## [Problem description]
Each of the entries below is to be written out exactly, and the images skipped.

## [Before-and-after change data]
________________________

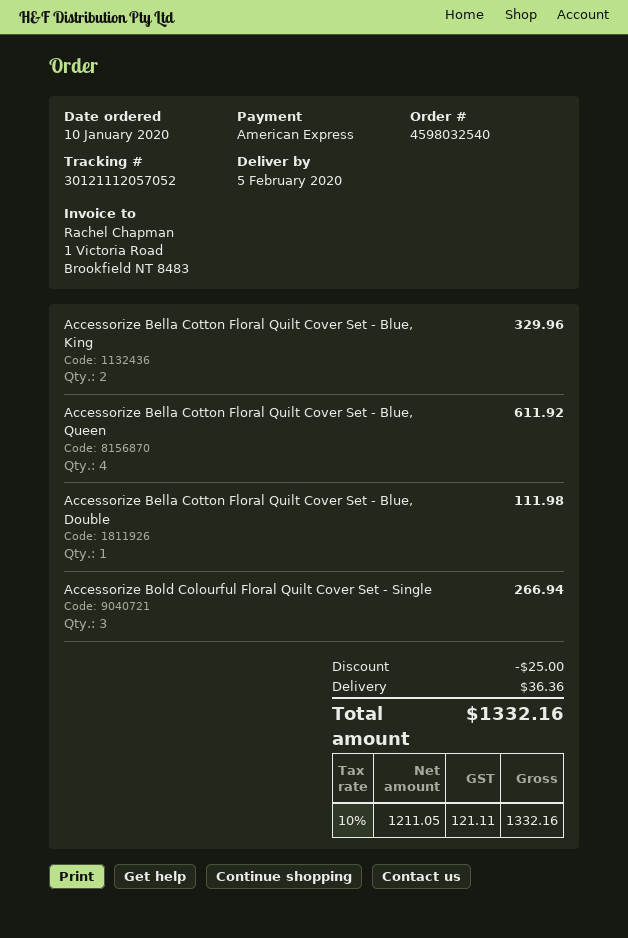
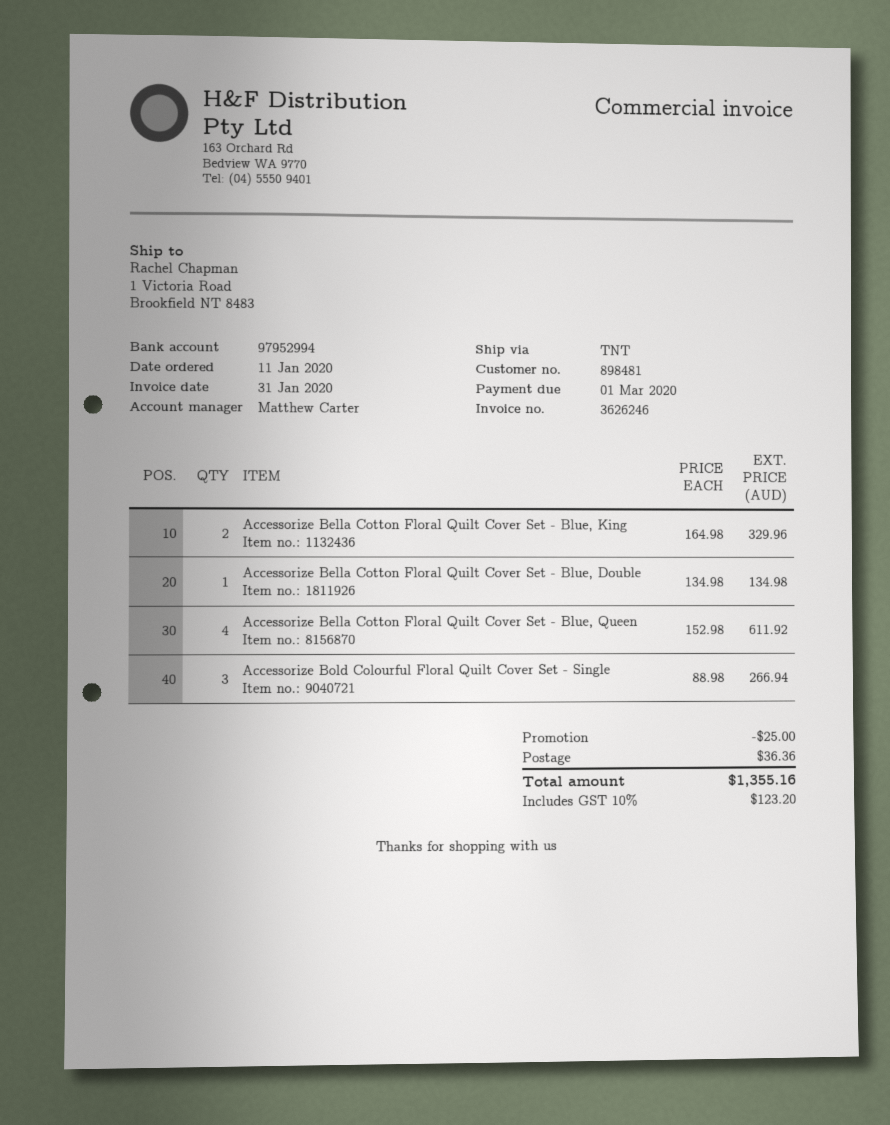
order date: 2020-01-10 -> 2020-01-11
Accessorize Bella Cotton Floral Quilt Cover Set - Blue, Double: 1 for 111.98 -> 1 for 134.98
tax: 10% = 121.11 -> 10% = 123.20
total: 1332.16 -> 1355.16

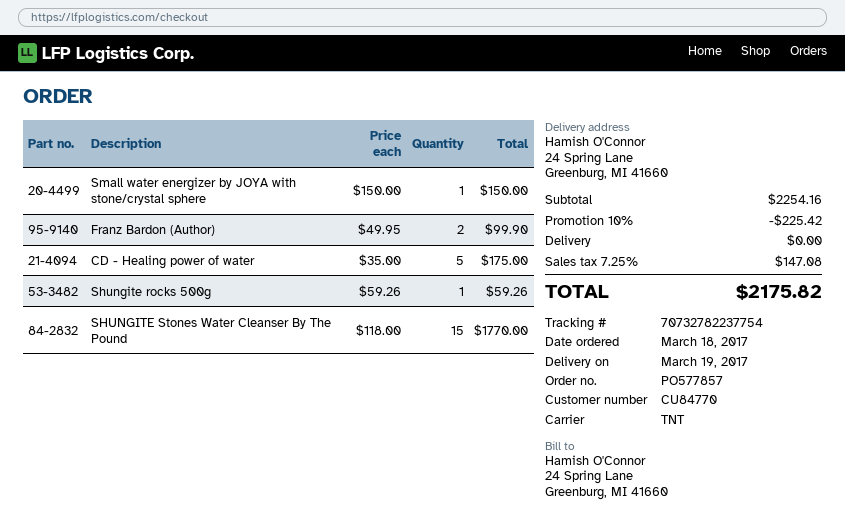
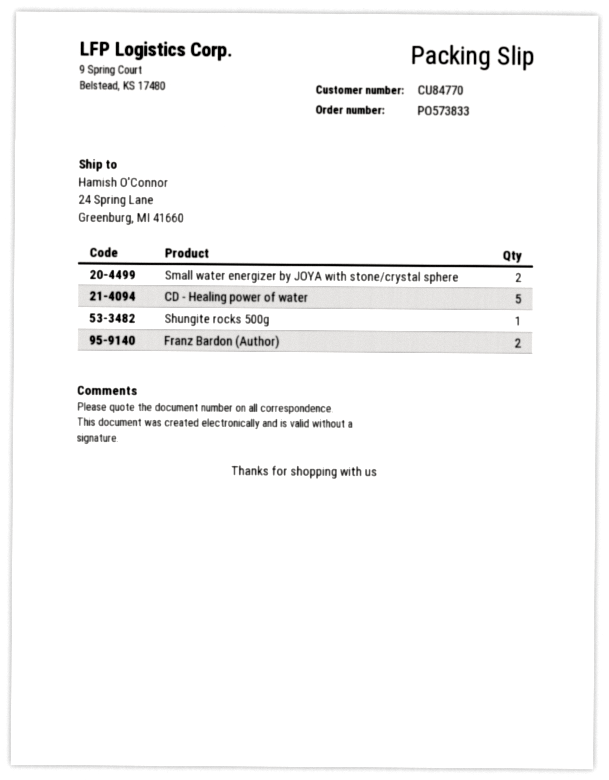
order number: PO577857 -> PO573833
Small water energizer by JOYA with stone/crystal sphere: 1 -> 2
SHUNGITE Stones Water Cleanser By The Pound: 15 -> none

________________________

## [Final answer]
order date: 2020-01-10 -> 2020-01-11
Accessorize Bella Cotton Floral Quilt Cover Set - Blue, Double: 1 for 111.98 -> 1 for 134.98
tax: 10% = 121.11 -> 10% = 123.20
total: 1332.16 -> 1355.16

order number: PO577857 -> PO573833
Small water energizer by JOYA with stone/crystal sphere: 1 -> 2
SHUNGITE Stones Water Cleanser By The Pound: 15 -> none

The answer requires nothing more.